Returns: An RSA key object (RsaKey).

Raises:ValueError/IndexError/TypeError – When the given key cannot be parsed (possibly because the pass phrase is wrong).
class Crypto.PublicKey.RSA.RsaKey(**kwargs)

Class defining an actual RSA key. Do not instantiate directly. Use generate(), construct() or import_key() instead.

Variables:
  • n (integer) – RSA modulus
  • e (integer) – RSA public exponent
  • d (integer) – RSA private exponent
  • p (integer) – First factor of the RSA modulus
  • q (integer) – Second factor of the RSA modulus
  • u – Chinese remainder component (\(p^{-1} \text{mod } q\))
exportKey(format='PEM', passphrase=None, pkcs=1, protection=None, randfunc=None)

Export this RSA key.

Parameters:
  • format (string) –

    The format to use for wrapping the key:

    • ‘DER’. Binary encoding.
    • ‘PEM’. Textual encoding, done according to RFC1421/RFC1423.
    • ‘OpenSSH’. Textual encoding, done according to OpenSSH specification. Only suitable for public keys (not private keys).
  • passphrase (string) – For private keys only. The pass phrase used for protecting the output.
  • pkcs (integer) –

    With ‘DER’ and ‘PEM’ formats, the key is encoded in an ASN.1 DER SEQUENCE. This parameters determines the type of ASN.1 SEQUENCE:

    Value Public key Private key
    1 X.509 SubjectPublicKeyInfo PKCS#1 RSAPrivateKey
    8 n.a. PKCS#8 PrivateKeyInfo
  • protection (string) –

    The encryption scheme to use for protecting the private key.
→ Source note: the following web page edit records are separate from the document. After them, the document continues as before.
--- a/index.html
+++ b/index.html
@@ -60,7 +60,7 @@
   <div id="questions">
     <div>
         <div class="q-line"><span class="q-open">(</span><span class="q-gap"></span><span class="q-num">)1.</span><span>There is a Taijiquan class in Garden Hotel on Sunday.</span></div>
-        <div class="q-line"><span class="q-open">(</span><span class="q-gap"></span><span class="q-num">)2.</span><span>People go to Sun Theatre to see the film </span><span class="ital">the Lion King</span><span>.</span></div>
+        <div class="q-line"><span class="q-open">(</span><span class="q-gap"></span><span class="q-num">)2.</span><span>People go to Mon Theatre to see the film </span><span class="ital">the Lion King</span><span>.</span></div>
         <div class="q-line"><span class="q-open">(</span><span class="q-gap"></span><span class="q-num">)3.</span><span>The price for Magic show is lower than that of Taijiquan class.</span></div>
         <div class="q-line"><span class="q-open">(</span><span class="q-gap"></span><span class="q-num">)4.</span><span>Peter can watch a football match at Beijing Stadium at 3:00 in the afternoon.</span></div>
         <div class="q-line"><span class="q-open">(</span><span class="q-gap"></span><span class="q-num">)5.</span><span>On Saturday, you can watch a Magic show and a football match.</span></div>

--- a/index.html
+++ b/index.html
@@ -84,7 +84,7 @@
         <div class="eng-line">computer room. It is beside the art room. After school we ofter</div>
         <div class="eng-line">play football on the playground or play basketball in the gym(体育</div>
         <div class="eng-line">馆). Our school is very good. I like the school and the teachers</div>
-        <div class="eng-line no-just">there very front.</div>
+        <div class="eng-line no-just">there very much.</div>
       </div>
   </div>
    If None (default), the behavior depends on format:

    • For ‘DER’, the PBKDF2WithHMAC-SHA1AndDES-EDE3-CBC scheme is used. The following operations are performed:
      1. A 16 byte Triple DES key is derived from the passphrase using Crypto.Protocol.KDF.PBKDF2() with 8 bytes salt, and 1 000 iterations of Crypto.Hash.HMAC.
      2. The private key is encrypted using CBC.
      3. The encrypted key is encoded according to PKCS#8.
    • For ‘PEM’, the obsolete PEM encryption scheme is used. It is based on MD5 for key derivation, and Triple DES for encryption.

    Specifying a value for protection is only meaningful for PKCS#8 (that is, pkcs=8) and only if a pass phrase is present too.
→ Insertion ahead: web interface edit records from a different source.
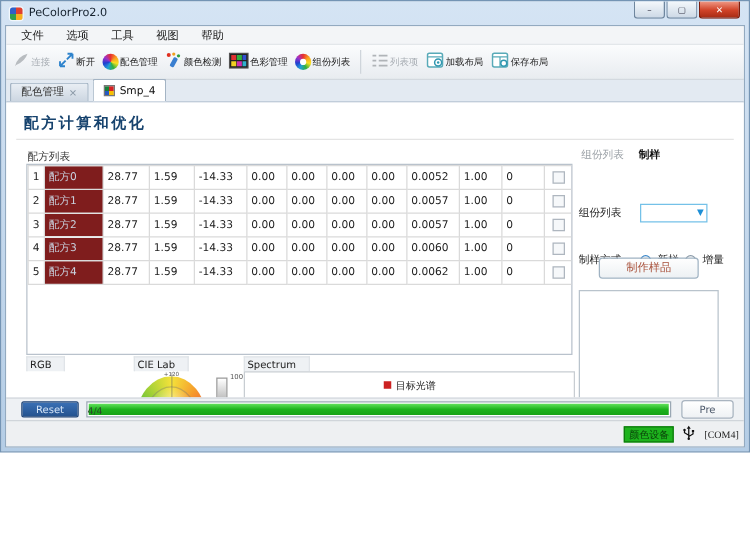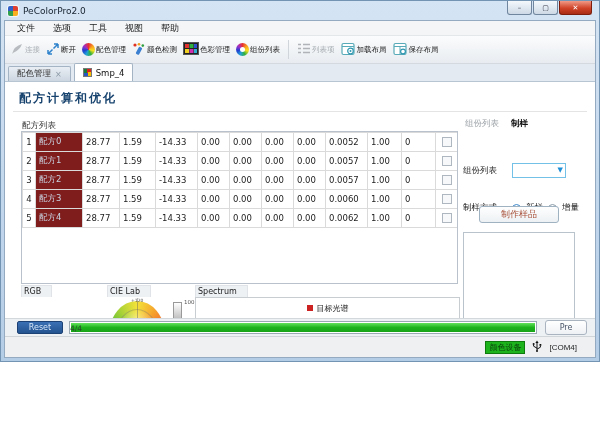--- a/index.html
+++ b/index.html
@@ -90,7 +90,7 @@
 .progress-fill{width:100%;height:100%;background:linear-gradient(#62e25c,#1db31d 50%,#17a317)}
 .progress-text{position:absolute;left:0;right:0;top:2px;text-align:left;font-size:7.5px;color:#2c4a2c}
 .pre-btn{position:absolute;right:8px;top:1px;width:42px;height:15px;border:1px solid #a9b4c0;border-radius:3px;background:linear-gradient(#fff,#eef1f4);font-size:8px;color:#4a5668;display:flex;align-items:center;justify-content:center}
-.statusbar{height:21px;background:#eef0f2;border-top:1px solid #d0d5da;display:flex;align-items:center;justify-content:flex-end;gap:7px;padding-right:18px}
+.statusbar{height:21px;background:#eef0f2;border-top:1px solid #d0d5da;display:flex;align-items:center;justify-content:flex-end;gap:7px;padding-right:4px}
 .device-badge{background:#1db31d;border:1px solid #0e7a0e;color:#0a3f0a;font-size:8px;padding:0 3px;height:13px;display:flex;align-items:center}
 .port{font-size:8px;color:#222;font-family:Liberation Sans, sans-serif}
 </style>

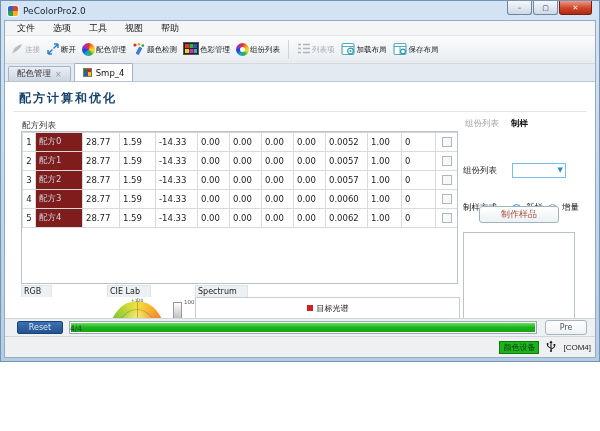--- a/index.html
+++ b/index.html
@@ -92,7 +92,7 @@
 .pre-btn{position:absolute;right:8px;top:1px;width:42px;height:15px;border:1px solid #a9b4c0;border-radius:3px;background:linear-gradient(#fff,#eef1f4);font-size:8px;color:#4a5668;display:flex;align-items:center;justify-content:center}
 .statusbar{height:21px;background:#eef0f2;border-top:1px solid #d0d5da;display:flex;align-items:center;justify-content:flex-end;gap:7px;padding-right:4px}
 .device-badge{background:#1db31d;border:1px solid #0e7a0e;color:#0a3f0a;font-size:8px;padding:0 3px;height:13px;display:flex;align-items:center}
-.port{font-size:8px;color:#222;font-family:Liberation Sans, sans-serif}
+.port{font-size:8px;color:#222;font-family:Liberation Serif, serif}
 </style>
 </head>
 <body>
    The supported schemes for PKCS#8 are listed in the Crypto.IO.PKCS8 module (see wrap_algo parameter).

  • randfunc (callable) – A function that provides random bytes. Only used for PEM encoding. The default is Crypto.Random.get_random_bytes().
Returns:

the encoded key

Return type:

byte string

Raises:

ValueError – when the format is unknown or when you try to encrypt a private key with DER format and PKCS#1.

Warning

If you don’t provide a pass phrase, the private key will be exported in the clear!

has_private()

Whether this is an RSA private key

publickey()

A matching RSA public key.

Returns:a new RsaKey object
size_in_bits()

Size of the RSA modulus in bits

size_in_bytes()

The minimal amount of bytes that can hold the RSA modulus

Crypto.PublicKey.RSA.oid = '1.2.840.113549.1.1.1'

Object ID for the RSA encryption algorithm. This OID often indicates a generic RSA key, even when such key will be actually used for digital signatures.